GARL: Game-Theoretic Reinforcement Learning for Multi-Agent Strategic Prioritisation

2026-06-03Computation and Language

Computation and Language
AI summary

The authors propose a new method called GARL that helps multiple AI agents work together better when making strategic decisions. GARL treats their interaction like a game where agents first choose important items and then a judge decides the final order. By using ideas from game theory combined with reinforcement learning, GARL guides agents to improve their teamwork and decision-making strategies. They tested GARL on sorting important legal issues and found it helps smaller AI models perform as well as bigger ones. This approach offers a structured way to improve how AI agents collaborate and prioritize tasks.
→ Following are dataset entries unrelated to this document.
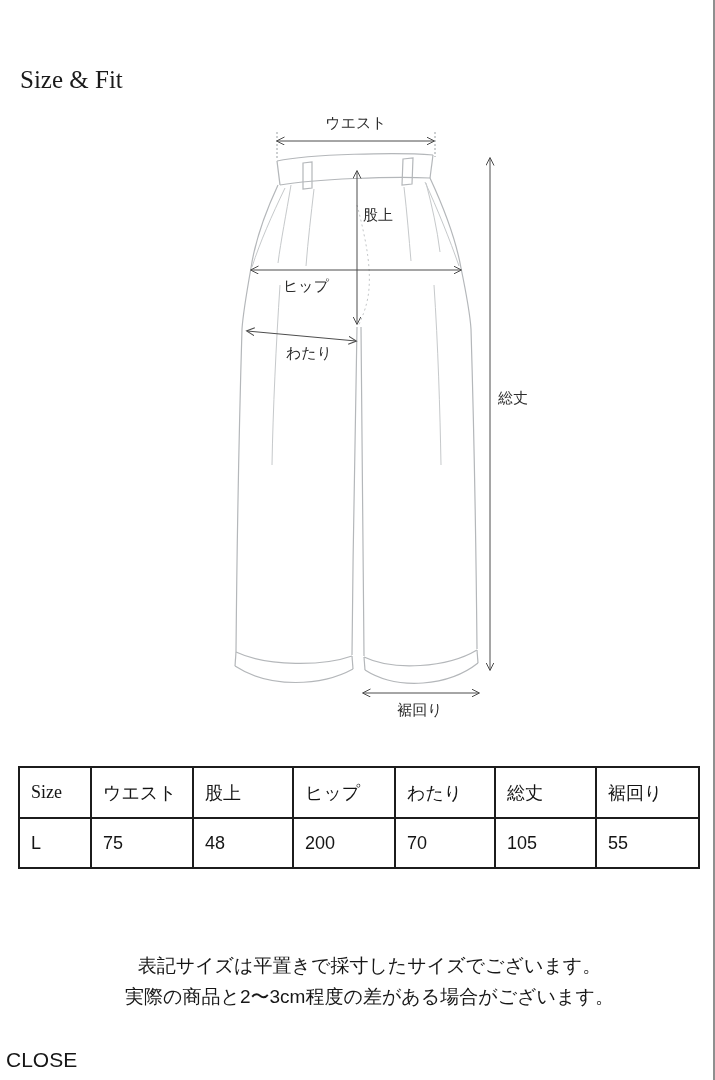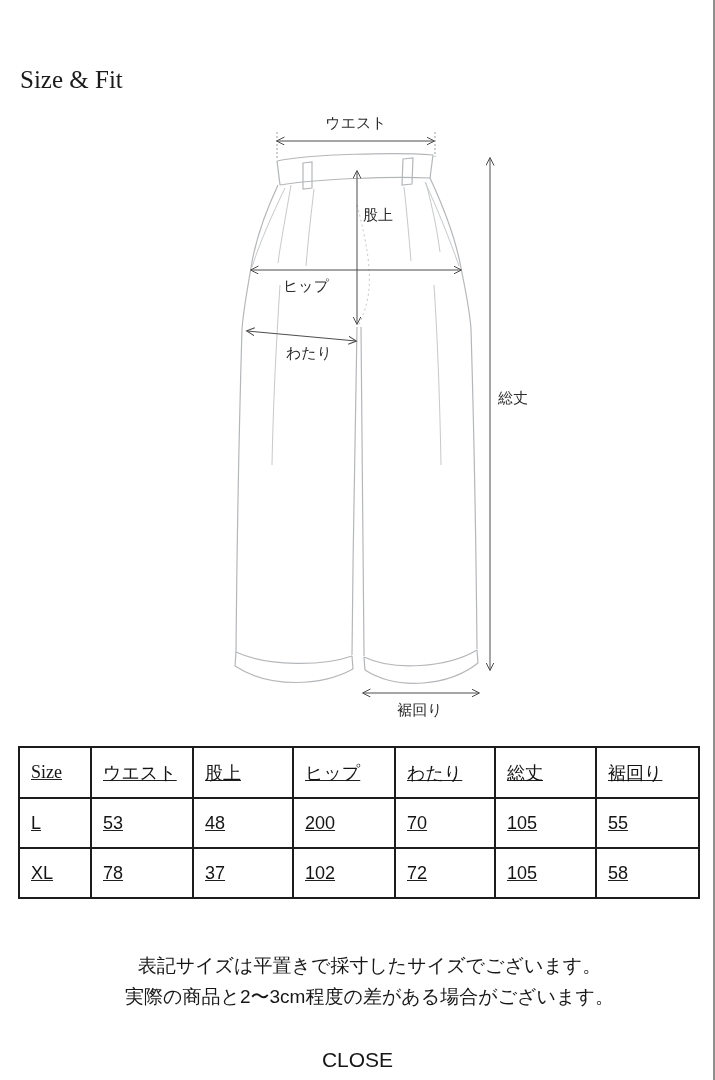--- a/index.html
+++ b/index.html
@@ -20,41 +20,41 @@
     position:absolute;font-family:"Liberation Serif","DejaVu Serif",serif;
     font-size:15px;color:#2b2b2b;white-space:nowrap;
   }
   .lbl-waist{left:356px;top:114px;transform:translateX(-50%);}
   .lbl-rise{left:363px;top:206px;}
   .lbl-hip{left:283px;top:277px;}
   .lbl-thigh{left:286px;top:344px;}
   .lbl-total{left:498px;top:389px;}
   .lbl-hem{left:420px;top:701px;transform:translateX(-50%);}
   table.size-table{
-    position:absolute;left:18px;top:746px;width:680px;
-    border-collapse:collapse;table-layout:fixed;text-decoration:underline;
+    position:absolute;left:18px;top:766px;width:680px;
+    border-collapse:collapse;table-layout:fixed;
   }
   table.size-table th,table.size-table td{
     border:2px solid #1c1c1c;text-align:left;padding:0 0 0 11px;
     font-weight:normal;overflow:hidden;
   }
   table.size-table th{
     height:49px;font-family:"Liberation Serif","DejaVu Serif",serif;
     font-size:18px;color:#141414;
   }
   table.size-table td{
     height:48px;font-family:"Liberation Sans","DejaVu Sans",sans-serif;
     font-size:18px;color:#141414;
   }
   .disclaimer{
     position:absolute;left:0;top:950px;width:715px;text-align:center;
     font-size:19px;line-height:31px;color:#171717;padding-left:12px;
   }
   .close-button{
-    position:absolute;left:0;top:1047px;width:715px;text-align:center;
+    position:absolute;left:0;top:1047px;width:715px;text-align:left;
     font-size:21px;color:#161616;cursor:pointer;background:none;border:none;
     font-family:"Liberation Sans","DejaVu Sans",sans-serif;
   }
 </style>
 </head>
 <body>
 
 <div class="page-title">Size &amp; Fit</div>
 
 <div class="edge-line"></div>
@@ -145,35 +145,26 @@
     <th>Size</th>
     <th>ウエスト</th>
     <th>股上</th>
     <th>ヒップ</th>
     <th>わたり</th>
     <th>総丈</th>
     <th>裾回り</th>
   </tr>
   <tr>
     <td>L</td>
-    <td>53</td>
+    <td>75</td>
     <td>48</td>
     <td>200</td>
     <td>70</td>
     <td>105</td>
     <td>55</td>
-  </tr>
-  <tr>
-    <td>XL</td>
-    <td>78</td>
-    <td>37</td>
-    <td>102</td>
-    <td>72</td>
-    <td>105</td>
-    <td>58</td>
   </tr>
 </tbody>
   </table>
 
 <div class="disclaimer">
   <div>表記サイズは平置きで採寸したサイズでございます。</div>
   <div>実際の商品と2〜3cm程度の差がある場合がございます。</div>
 </div>
 
 <button class="close-button">CLOSE</button>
multi-agent systemslarge language models (LLMs)reinforcement learninggame theorystrategic prioritisationpolicy optimisationissue rankinglegal AImulti-agent reinforcement learninginteraction policies
Authors
Yuxiao Ye, Yiwen Zhang, Huiyuan Xie, Yuqin Huang, Zhiyuan Liu
Abstract
LLM-based multi-agent systems are increasingly used for strategic decision-making tasks. In such settings, performance depends not only on individual model capabilities, but also on the policies by which agents interact and adapt. Multi-agent reinforcement learning can optimise these interaction policies, but its reward design often remains task-specific and weakly grounded in interaction structure. To address this gap, we propose GARL, a GAme-theoretic Reinforcement Learning framework for multi-agent strategic prioritisation. GARL formalises strategic prioritisation as a two-stage game: competing agents first allocate strategic resources over a shared candidate set, and a higher-level arbiter then produces the final ranking. The resulting game-theoretic utilities are converted into role-specific reinforcement signals, allowing policy optimisation to be guided by structured interaction. We instantiate GARL on issues-in-dispute ranking, where the goal is to prioritise core issues in legal proceedings. Experiments show that GARL improves ranking performance, enables small open-source LLMs to become competitive with a strong closed-source LLM under the same candidate-ranking setting, and yields gains in legal-domain competence and broader strategic decision-making. Overall, GARL demonstrates how game-theoretic interaction structure can be turned into reinforcement-learning objectives, providing a principled approach to policy optimisation in multi-agent strategic prioritisation.